[Revision tracking records]
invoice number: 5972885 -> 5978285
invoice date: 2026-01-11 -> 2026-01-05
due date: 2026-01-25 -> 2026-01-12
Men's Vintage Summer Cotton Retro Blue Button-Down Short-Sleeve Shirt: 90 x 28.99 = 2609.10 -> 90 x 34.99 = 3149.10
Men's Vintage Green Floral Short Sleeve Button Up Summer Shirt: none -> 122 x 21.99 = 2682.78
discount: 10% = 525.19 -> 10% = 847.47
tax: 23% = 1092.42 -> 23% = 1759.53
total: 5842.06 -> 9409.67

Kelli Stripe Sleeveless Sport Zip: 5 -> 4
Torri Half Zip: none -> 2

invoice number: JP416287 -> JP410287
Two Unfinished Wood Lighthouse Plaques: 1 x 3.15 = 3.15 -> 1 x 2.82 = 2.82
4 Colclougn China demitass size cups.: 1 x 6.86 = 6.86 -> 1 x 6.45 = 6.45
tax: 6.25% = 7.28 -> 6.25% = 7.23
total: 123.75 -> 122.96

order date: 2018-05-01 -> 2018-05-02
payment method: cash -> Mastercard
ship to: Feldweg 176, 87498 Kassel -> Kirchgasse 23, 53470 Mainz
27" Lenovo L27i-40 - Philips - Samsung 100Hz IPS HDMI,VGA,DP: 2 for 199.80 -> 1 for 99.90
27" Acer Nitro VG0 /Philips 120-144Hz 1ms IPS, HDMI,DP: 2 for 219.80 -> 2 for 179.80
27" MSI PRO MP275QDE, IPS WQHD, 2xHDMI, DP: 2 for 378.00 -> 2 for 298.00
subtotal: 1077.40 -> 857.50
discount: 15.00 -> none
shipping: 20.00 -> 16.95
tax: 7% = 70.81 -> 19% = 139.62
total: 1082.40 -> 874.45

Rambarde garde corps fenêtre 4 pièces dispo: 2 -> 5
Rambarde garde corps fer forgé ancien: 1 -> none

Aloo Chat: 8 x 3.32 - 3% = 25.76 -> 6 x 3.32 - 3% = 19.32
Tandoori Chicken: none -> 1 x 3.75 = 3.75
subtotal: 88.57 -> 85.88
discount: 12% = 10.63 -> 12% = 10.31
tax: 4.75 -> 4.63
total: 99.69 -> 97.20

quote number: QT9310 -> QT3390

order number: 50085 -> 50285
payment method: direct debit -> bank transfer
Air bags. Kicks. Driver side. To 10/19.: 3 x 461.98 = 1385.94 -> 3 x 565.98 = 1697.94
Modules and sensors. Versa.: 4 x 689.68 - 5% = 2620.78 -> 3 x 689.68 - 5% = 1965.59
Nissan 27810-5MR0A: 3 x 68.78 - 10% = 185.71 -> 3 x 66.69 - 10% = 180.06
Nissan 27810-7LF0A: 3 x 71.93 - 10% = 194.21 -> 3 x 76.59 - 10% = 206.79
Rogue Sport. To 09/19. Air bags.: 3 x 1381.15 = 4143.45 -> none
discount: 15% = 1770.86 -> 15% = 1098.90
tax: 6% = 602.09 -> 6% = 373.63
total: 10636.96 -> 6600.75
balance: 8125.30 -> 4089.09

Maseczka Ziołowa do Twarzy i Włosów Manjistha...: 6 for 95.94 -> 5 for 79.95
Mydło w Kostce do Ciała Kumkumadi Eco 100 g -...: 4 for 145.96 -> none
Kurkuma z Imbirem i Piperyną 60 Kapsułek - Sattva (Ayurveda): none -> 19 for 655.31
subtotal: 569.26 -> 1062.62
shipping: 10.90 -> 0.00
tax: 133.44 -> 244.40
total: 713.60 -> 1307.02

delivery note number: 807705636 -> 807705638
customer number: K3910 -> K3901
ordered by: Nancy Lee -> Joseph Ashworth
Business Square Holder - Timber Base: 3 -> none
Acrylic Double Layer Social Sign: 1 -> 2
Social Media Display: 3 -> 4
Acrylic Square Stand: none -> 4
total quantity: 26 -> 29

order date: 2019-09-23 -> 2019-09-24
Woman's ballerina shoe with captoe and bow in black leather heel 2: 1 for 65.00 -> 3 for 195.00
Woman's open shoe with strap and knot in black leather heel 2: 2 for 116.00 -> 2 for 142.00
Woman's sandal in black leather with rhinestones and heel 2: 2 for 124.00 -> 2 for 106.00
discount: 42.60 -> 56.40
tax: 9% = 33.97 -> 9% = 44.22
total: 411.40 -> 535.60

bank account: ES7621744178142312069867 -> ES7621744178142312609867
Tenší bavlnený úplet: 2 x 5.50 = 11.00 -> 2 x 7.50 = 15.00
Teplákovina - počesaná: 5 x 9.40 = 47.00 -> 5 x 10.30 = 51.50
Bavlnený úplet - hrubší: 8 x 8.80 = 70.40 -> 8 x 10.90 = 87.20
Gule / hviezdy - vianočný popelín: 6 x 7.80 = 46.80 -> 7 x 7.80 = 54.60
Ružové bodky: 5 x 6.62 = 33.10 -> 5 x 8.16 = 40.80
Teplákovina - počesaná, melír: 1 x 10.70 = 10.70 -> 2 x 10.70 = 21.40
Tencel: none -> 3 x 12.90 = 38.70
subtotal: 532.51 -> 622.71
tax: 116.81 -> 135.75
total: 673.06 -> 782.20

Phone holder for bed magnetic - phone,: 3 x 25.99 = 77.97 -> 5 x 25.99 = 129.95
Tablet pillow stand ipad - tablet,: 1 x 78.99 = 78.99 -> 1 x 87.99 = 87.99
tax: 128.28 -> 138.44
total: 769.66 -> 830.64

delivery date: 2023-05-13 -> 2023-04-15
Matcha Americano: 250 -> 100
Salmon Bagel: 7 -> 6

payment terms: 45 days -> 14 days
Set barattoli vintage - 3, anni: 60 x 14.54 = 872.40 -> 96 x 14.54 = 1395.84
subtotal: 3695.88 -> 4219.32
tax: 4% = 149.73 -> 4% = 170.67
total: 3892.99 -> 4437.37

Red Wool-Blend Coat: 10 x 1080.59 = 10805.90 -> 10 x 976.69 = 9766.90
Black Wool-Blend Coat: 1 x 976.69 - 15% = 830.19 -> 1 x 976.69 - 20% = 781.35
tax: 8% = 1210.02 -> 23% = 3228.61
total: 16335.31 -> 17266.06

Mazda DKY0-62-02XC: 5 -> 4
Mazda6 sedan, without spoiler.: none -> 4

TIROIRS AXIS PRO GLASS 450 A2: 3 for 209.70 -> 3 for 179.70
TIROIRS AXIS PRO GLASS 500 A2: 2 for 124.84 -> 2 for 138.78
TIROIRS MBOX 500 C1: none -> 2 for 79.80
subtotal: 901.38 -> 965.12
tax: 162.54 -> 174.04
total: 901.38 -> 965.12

* _What to do_: Going back over the entries above, copy word for word every line from the one that has "tax: 4.75 -> 4.63" on through the one that has "Modules and sensors.".

* _Answer for the task_:
tax: 4.75 -> 4.63
total: 99.69 -> 97.20

quote number: QT9310 -> QT3390

order number: 50085 -> 50285
payment method: direct debit -> bank transfer
Air bags. Kicks. Driver side. To 10/19.: 3 x 461.98 = 1385.94 -> 3 x 565.98 = 1697.94
Modules and sensors. Versa.: 4 x 689.68 - 5% = 2620.78 -> 3 x 689.68 - 5% = 1965.59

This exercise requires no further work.